The affidavit submitted to the issuing magistrate may be based entirely on hearsay. State v. Paciera, supra. But, if *1113 the affidavit recites hearsay, it must have enough details to allow a magistrate to reasonably infer that the informant and his information are reliable. State v. Richards, 357 So.2d 1128 (La., 1978); State v. Wilson, 366 So.2d 1328 (La., 1978); State v. Paciera, supra; Aguilar v. Texas, 378 U.S. 108, 84 S.Ct. 1509, 12 L.Ed.2d 723 (1964); Spinelli v. United States, 393 U.S. 410, 89 S.Ct. 584, 21 L.Ed.2d 637 (1969).

The fact that the informant here was involved in "controlled narcotic buys" could not by itself establish his reliability. State v. Tassin, 343 So.2d 681 (La., 1977). In Tassin, the affidavit was insufficient because: (1) it contained a false statement by the affiant that he knew the suspect to be a user and dealer in controlled dangerous substances; (2) the activities of the informer under direct police surveillance did not establish his reliability in other circumstances. Here, the statement by the affiant that he knew Stephenson to have prior narcotics offenses was not traversed. Also, the informant's past activities had led to the issuance of a search warrant, seizure of a quantity of marijuana and resulting arrests.

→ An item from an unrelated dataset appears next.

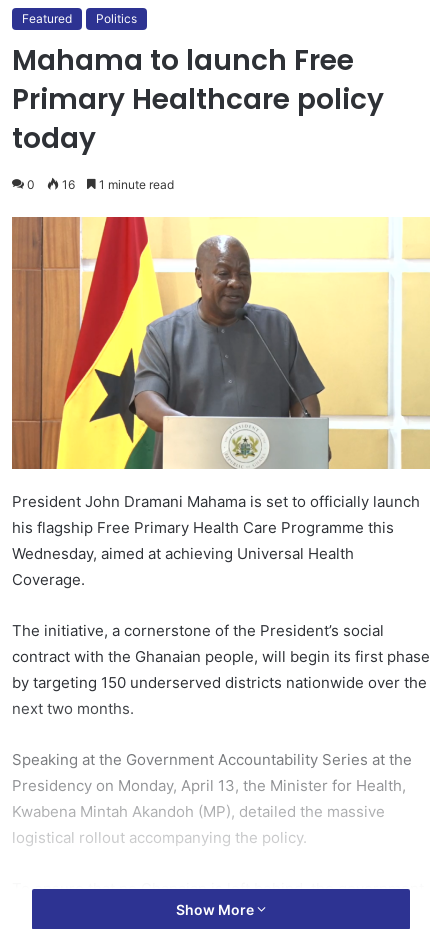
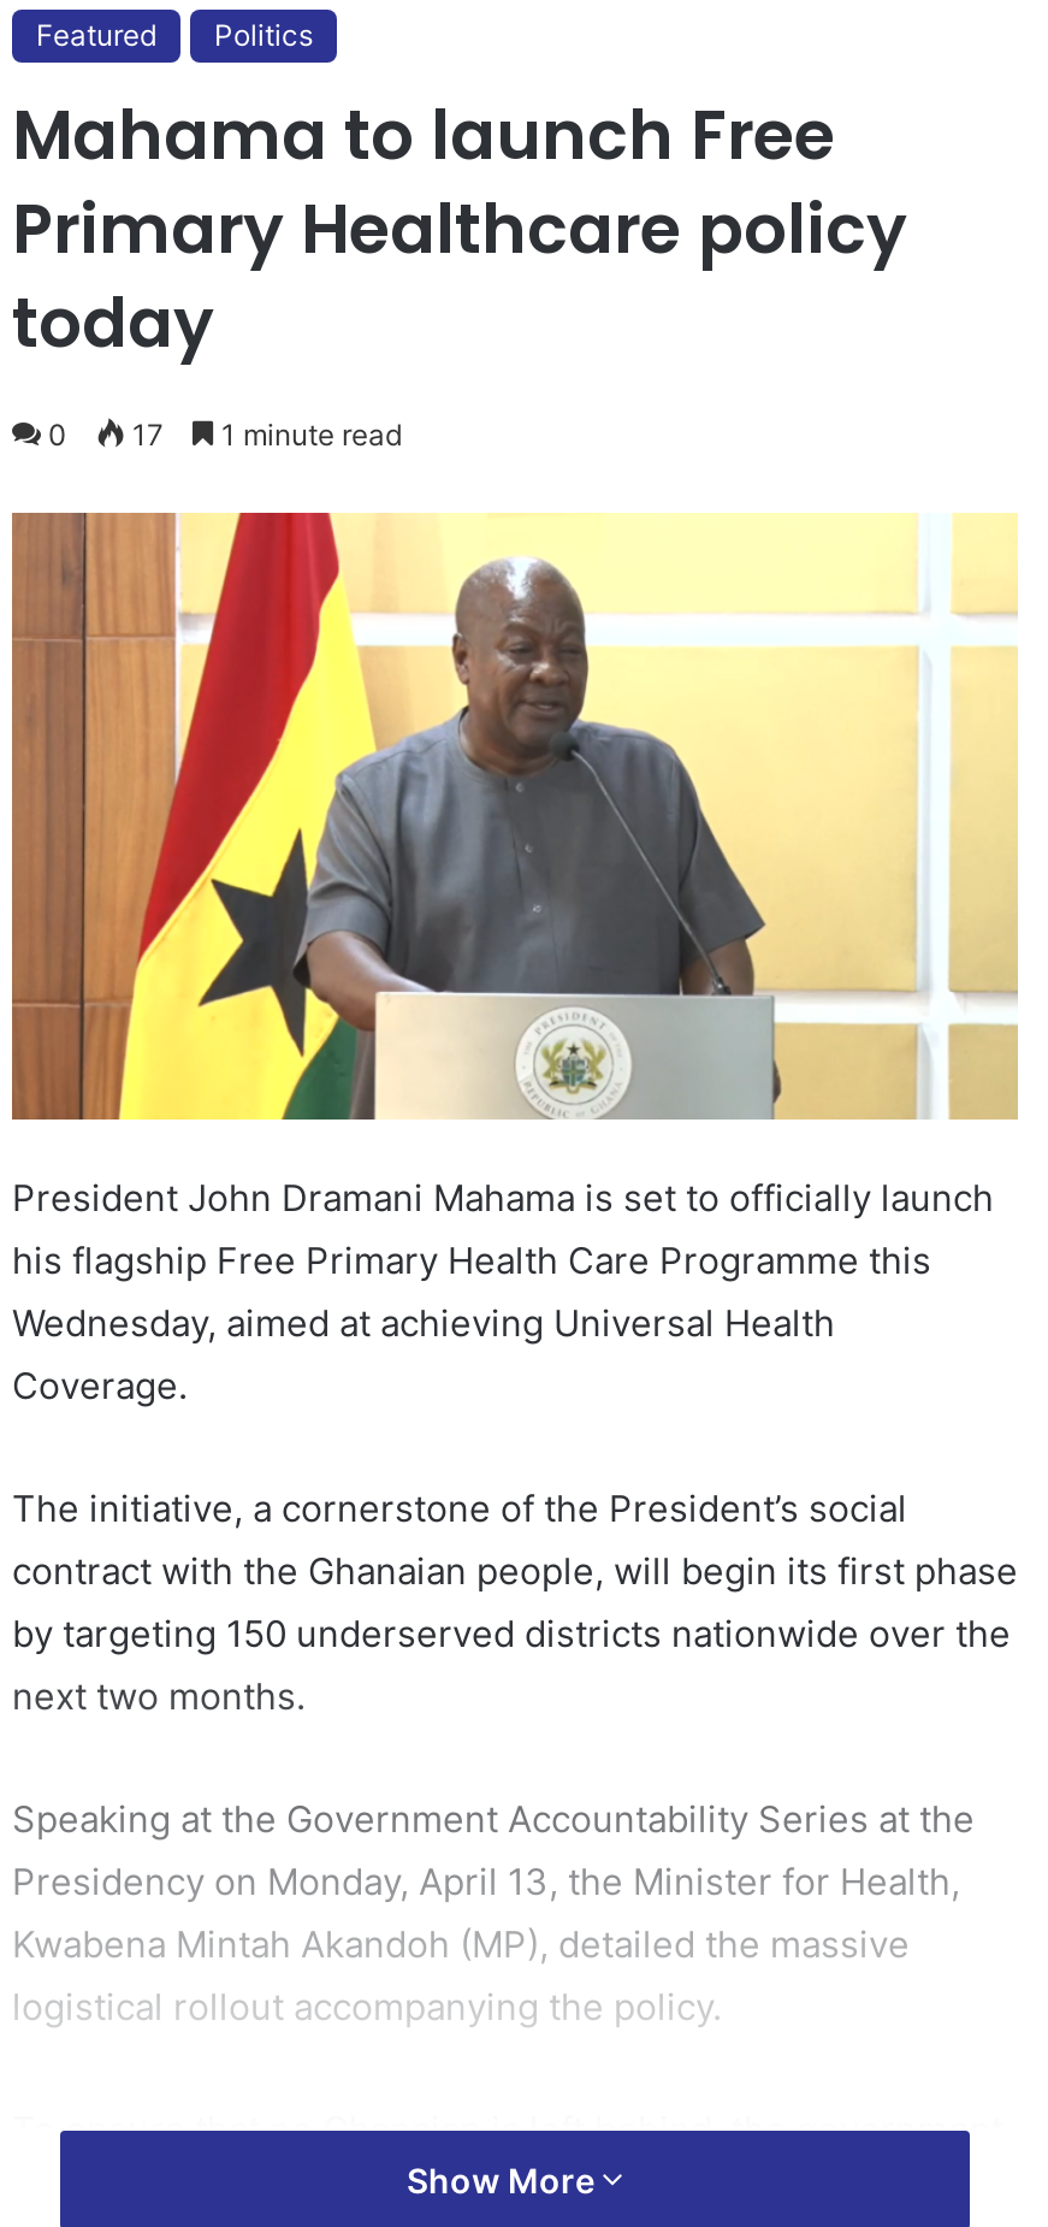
[27,177,174,192] 0 16 1 minute read -> [48,417,402,453] 0 17 1 minute read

Recitations in an affidavit that the informant has previously given information leading to arrests adequately support the informant's reliability. State v. Jones, 365 So.2d 1359 (La., 1978); State v. Weinberg, 364 So.2d 964 (La., 1978); State v. Anderson, 357 So.2d 547 (La., 1978). In evaluating this informant's role in past arrests, the magistrate could have made a logical inference that the informant furnished facts to the officers in connection with his narcotics buys, and that the arrests were accomplished because those facts were accurate. The opposite inference, that this informant was merely a voiceless puppet in the hands of the police, is unreasonable and unwarranted.

In State v. Turnipseed, 362 So.2d 486 (La., 1978), the affidavit recited that the unnamed informant had worked under the direct supervision of the affiant for two months and had provided information leading to four arrests. The fact that the informer had worked only under direct personal supervision did not make him unreliable.